I have a 250w hps lamp that puts out 33,000 lumens.  I could purchase a MH conversion bulb for this fixture for vegetation growth but the lumens on it are only 22,000.  It is just a small closet grow, 2x2 so I will be well over 5,000 lps either way.  I am moving some bag seed plants so the good seeds I bought have the big room. 

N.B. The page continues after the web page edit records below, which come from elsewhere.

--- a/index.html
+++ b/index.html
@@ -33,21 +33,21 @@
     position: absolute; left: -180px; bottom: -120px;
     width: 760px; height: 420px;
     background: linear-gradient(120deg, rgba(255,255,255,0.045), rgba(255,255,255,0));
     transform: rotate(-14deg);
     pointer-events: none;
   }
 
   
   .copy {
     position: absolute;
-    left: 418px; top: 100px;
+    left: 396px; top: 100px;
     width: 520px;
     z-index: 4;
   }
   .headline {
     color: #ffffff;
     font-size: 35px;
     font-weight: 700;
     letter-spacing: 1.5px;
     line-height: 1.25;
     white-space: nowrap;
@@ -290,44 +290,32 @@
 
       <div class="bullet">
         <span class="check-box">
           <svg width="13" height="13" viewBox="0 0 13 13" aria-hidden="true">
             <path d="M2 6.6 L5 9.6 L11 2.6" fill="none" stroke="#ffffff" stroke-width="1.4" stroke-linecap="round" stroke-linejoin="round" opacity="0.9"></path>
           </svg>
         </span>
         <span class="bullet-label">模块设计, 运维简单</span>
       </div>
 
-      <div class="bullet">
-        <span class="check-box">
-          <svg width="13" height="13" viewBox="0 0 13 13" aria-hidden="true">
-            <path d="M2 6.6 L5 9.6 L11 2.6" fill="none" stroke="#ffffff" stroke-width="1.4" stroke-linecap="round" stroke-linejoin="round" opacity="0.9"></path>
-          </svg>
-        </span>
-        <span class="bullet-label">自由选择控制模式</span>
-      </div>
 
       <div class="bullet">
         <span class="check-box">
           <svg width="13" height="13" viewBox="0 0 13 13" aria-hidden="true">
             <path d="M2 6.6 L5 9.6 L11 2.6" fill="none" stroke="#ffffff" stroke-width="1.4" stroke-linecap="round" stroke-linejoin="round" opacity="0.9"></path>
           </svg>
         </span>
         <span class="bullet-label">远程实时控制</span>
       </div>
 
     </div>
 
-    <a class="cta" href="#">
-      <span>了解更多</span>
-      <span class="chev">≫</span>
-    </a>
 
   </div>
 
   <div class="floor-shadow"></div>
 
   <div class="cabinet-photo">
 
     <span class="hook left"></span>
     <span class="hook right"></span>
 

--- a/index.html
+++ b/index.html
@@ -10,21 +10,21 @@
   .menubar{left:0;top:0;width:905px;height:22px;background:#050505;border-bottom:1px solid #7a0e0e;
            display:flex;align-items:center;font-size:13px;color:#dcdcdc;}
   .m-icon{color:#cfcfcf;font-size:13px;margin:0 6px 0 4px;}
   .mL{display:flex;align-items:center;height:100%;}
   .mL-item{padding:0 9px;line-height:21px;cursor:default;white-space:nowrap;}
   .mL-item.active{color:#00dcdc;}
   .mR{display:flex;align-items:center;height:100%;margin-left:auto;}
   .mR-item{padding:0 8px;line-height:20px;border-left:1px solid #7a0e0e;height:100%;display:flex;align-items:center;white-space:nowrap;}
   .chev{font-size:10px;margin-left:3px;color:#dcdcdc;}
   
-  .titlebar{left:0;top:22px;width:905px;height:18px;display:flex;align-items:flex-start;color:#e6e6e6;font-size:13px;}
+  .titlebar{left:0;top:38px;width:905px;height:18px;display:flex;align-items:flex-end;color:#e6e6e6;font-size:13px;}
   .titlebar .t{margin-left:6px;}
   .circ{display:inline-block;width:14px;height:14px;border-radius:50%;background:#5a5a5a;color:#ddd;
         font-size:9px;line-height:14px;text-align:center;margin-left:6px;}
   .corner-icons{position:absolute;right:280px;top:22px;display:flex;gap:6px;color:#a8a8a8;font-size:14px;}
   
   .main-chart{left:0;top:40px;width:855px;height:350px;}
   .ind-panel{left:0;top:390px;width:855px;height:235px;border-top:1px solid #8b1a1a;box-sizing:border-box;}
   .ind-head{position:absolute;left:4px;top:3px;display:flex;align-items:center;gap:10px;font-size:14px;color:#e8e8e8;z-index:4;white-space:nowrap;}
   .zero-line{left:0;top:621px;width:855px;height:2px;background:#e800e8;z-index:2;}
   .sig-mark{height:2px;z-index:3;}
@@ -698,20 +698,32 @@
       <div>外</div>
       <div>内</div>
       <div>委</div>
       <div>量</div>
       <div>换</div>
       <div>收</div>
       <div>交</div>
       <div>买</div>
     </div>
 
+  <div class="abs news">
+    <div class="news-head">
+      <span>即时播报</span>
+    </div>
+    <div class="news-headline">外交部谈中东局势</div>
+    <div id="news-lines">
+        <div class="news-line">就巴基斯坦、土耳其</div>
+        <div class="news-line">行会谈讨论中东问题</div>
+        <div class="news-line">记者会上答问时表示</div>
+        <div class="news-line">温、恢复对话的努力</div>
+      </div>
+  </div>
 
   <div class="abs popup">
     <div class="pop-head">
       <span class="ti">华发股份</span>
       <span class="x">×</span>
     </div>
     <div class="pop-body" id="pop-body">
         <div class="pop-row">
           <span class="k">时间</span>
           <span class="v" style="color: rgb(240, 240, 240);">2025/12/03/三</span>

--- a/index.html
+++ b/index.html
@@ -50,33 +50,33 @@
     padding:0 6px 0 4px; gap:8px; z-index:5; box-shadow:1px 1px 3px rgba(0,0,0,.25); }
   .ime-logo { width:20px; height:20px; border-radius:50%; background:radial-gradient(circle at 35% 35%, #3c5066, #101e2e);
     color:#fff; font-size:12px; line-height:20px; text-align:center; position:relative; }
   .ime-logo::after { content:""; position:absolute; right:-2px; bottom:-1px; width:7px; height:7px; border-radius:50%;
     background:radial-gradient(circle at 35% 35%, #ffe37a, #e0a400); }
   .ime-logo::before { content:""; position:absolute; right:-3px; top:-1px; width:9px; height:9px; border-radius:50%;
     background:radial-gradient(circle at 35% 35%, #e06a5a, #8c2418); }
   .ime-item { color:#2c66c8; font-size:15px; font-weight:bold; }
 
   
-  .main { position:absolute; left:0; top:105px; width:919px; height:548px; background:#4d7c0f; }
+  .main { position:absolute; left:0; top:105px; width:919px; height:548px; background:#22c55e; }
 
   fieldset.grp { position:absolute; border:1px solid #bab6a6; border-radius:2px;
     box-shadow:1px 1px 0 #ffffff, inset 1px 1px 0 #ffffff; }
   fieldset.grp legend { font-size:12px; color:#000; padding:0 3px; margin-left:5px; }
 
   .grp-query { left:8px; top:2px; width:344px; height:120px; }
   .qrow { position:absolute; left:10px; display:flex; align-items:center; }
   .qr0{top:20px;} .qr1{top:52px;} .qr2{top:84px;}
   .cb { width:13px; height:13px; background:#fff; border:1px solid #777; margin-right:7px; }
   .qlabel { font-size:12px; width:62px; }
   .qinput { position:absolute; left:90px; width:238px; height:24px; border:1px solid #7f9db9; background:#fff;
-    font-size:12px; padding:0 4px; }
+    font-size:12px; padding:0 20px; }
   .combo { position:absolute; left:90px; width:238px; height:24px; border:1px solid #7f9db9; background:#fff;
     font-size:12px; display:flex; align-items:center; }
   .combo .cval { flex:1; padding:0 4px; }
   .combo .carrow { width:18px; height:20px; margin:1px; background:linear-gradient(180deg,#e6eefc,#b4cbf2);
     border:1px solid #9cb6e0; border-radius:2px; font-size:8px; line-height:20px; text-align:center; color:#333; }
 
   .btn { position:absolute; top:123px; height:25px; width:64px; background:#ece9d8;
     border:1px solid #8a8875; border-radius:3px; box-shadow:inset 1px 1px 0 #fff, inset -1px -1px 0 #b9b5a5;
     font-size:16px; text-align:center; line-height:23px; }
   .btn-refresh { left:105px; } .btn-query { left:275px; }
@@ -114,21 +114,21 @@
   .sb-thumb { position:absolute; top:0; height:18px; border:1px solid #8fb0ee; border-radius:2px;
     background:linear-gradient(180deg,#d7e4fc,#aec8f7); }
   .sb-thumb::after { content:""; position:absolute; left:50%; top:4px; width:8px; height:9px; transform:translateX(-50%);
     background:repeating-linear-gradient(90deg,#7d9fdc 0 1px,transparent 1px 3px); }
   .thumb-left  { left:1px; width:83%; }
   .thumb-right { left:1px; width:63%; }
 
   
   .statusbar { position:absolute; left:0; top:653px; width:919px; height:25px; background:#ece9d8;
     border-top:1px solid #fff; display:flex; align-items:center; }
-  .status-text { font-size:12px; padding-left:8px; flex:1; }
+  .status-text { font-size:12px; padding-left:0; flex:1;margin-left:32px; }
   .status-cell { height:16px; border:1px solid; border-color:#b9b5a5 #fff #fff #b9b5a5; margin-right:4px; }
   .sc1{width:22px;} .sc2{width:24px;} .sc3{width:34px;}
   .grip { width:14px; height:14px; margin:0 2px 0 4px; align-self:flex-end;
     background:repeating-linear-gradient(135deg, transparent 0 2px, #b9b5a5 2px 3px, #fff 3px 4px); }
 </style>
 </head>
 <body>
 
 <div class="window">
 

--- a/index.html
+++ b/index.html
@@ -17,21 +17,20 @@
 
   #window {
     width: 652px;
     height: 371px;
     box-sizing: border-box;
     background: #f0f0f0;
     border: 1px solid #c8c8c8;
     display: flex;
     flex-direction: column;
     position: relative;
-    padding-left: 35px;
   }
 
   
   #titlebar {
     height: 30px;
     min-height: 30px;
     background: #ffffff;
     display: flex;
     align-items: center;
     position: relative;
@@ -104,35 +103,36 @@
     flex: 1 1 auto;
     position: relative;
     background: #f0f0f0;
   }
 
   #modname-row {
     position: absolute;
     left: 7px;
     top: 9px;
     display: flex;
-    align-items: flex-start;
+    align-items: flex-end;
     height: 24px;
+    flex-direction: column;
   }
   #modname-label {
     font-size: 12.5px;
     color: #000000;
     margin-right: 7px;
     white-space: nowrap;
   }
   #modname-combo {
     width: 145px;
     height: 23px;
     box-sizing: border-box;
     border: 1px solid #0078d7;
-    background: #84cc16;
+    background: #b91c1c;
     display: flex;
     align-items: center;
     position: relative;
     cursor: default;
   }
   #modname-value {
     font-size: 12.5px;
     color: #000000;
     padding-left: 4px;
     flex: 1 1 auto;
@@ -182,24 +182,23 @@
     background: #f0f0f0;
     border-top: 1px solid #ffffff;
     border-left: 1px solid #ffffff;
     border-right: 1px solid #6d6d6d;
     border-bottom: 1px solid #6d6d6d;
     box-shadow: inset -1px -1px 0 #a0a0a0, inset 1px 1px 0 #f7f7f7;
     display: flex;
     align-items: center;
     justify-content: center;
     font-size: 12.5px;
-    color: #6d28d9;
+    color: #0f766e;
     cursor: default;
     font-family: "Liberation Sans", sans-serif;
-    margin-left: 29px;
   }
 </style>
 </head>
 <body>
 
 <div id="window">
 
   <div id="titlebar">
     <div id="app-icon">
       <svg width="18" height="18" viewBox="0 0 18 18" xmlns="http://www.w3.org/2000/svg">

So the question is do I spend the money on the conversion MH bulb or stay with the HPS?

Thank you,
Warfish


----------



## 4u2sm0ke (Dec 7, 2009)

This  may  help

http://www.marijuanapassion.com/forum/showthread.php?t=1974

Take  care and  be safe


----------



## warfish (Dec 7, 2009)

Wow, that is a great thread!  Thank you very much 4u  

Warfish


----------



## Growdude (Dec 7, 2009)

I have great results vegging with HPS, Ive done a side by side and there was no visible difference in the plants growth.


----------



## meds4me (Dec 7, 2009)

I "Believe" U of Wash. did a study and found only a 10% difference between the two (hps vs MH) being the hps was better but lacked the better blue spectrum as the MH does... ~


----------



## 7greeneyes (Dec 7, 2009)

plants under metal halide have grown at a slower rate then under hps, thats the only discernble diff I;ve found.  Blues are kinder for regenning and if u got femmed seeds and lay to the enviro factors that decrease shock and hermans.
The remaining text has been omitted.